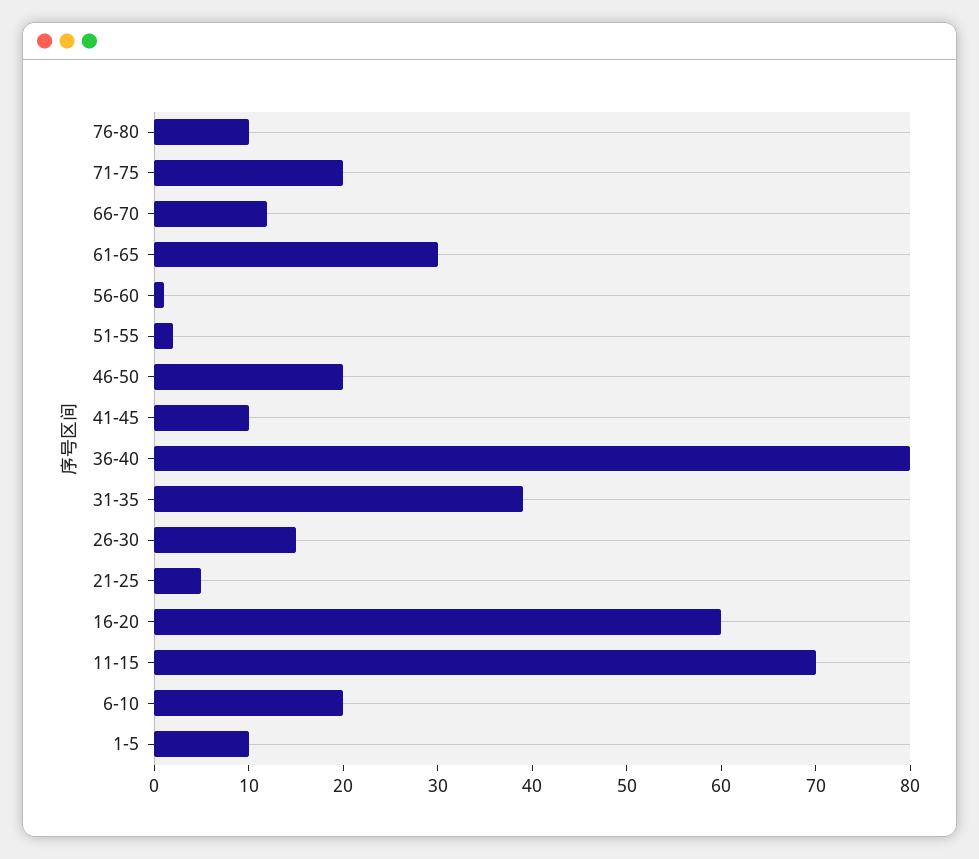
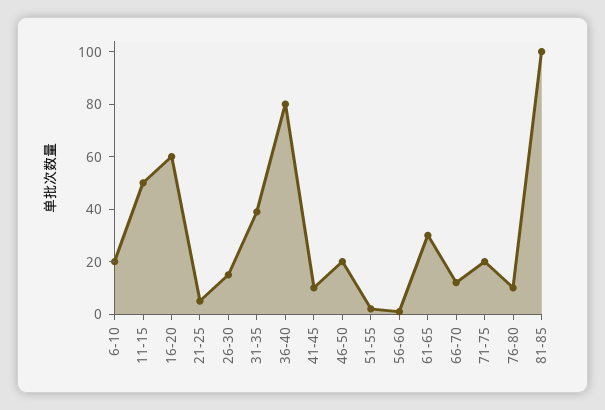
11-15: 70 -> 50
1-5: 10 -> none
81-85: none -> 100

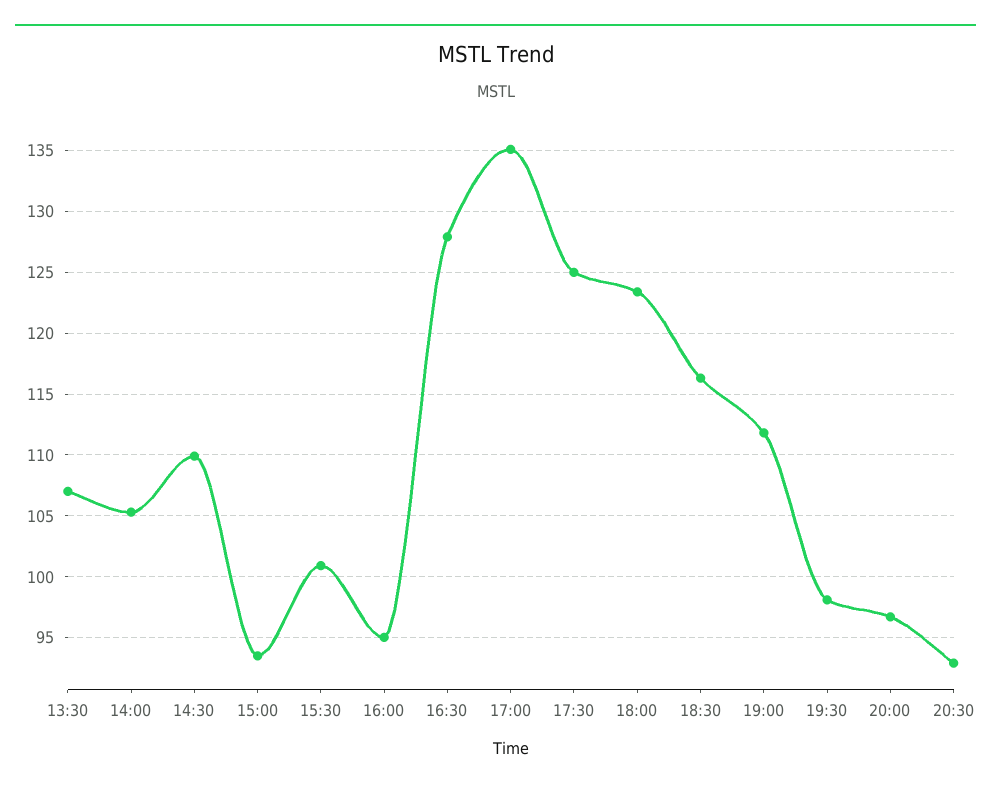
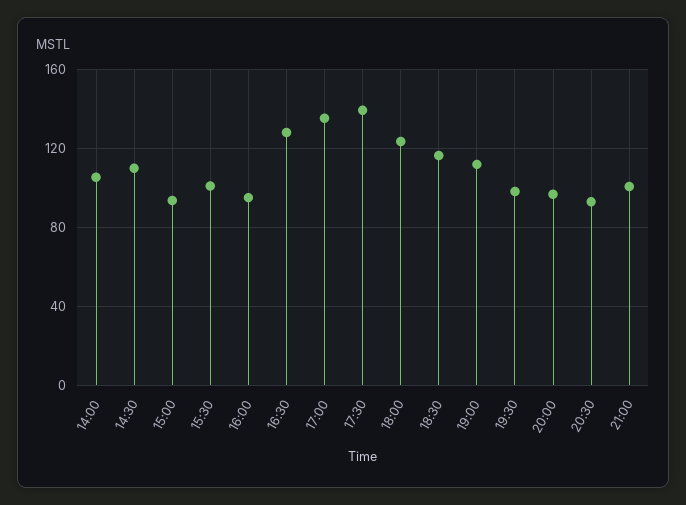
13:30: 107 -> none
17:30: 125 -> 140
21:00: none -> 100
──────────
**Exercise**
Copy out every line of the data exactly, leaving the images behind.

**Output for this exercise**
11-15: 70 -> 50
1-5: 10 -> none
81-85: none -> 100

13:30: 107 -> none
17:30: 125 -> 140
21:00: none -> 100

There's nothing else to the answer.